#### Task description:
Exact copies of the lines from the line containing "Mi Casa: 50" through the last line of the entries below are the whole answer.

== Segment start ==

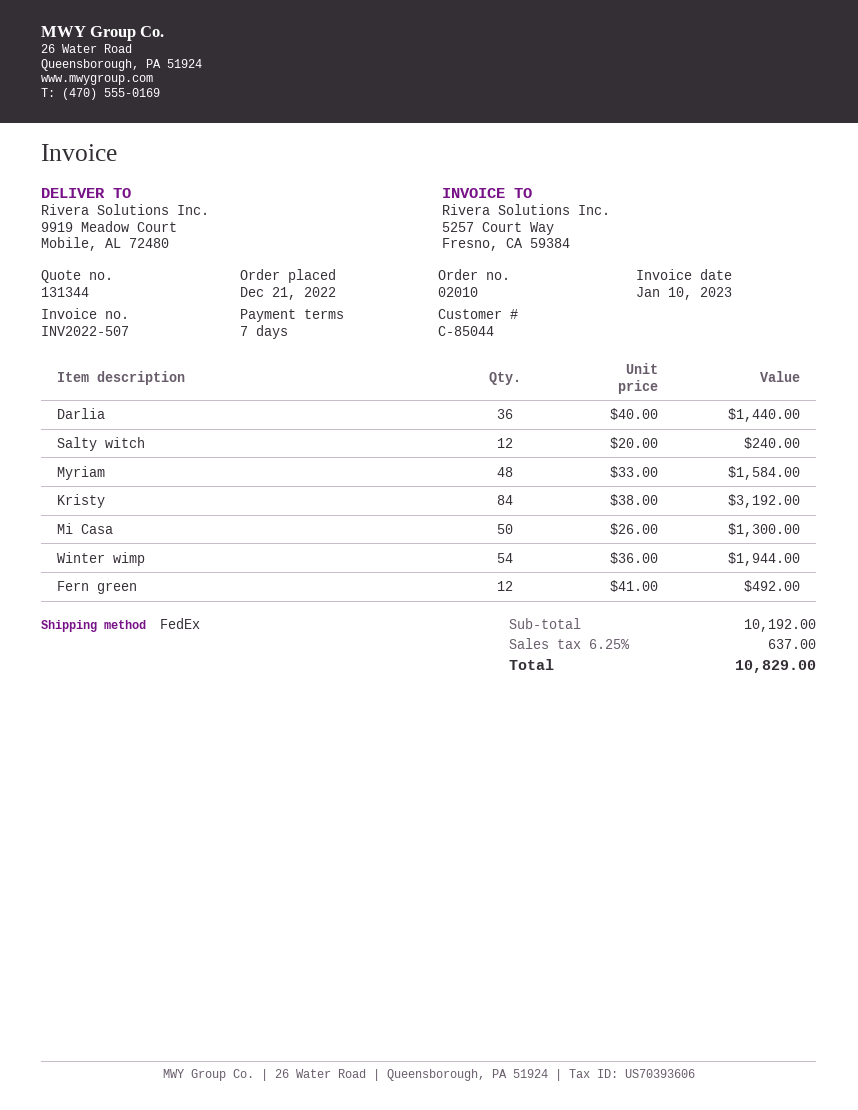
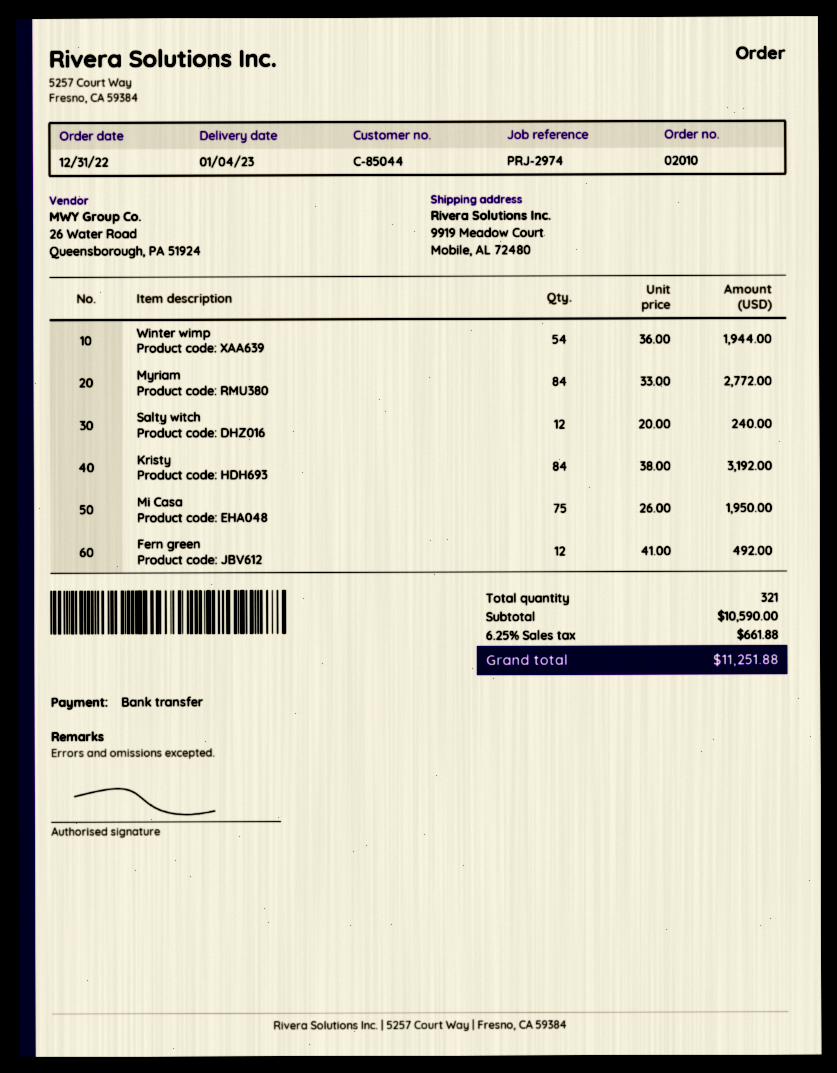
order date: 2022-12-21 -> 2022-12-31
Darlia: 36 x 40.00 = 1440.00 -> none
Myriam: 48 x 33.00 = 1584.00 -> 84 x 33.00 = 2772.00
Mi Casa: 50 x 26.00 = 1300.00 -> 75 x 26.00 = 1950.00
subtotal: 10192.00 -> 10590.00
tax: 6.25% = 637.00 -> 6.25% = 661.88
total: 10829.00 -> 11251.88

== Segment end ==

#### Answer for this exercise:
Mi Casa: 50 x 26.00 = 1300.00 -> 75 x 26.00 = 1950.00
subtotal: 10192.00 -> 10590.00
tax: 6.25% = 637.00 -> 6.25% = 661.88
total: 10829.00 -> 11251.88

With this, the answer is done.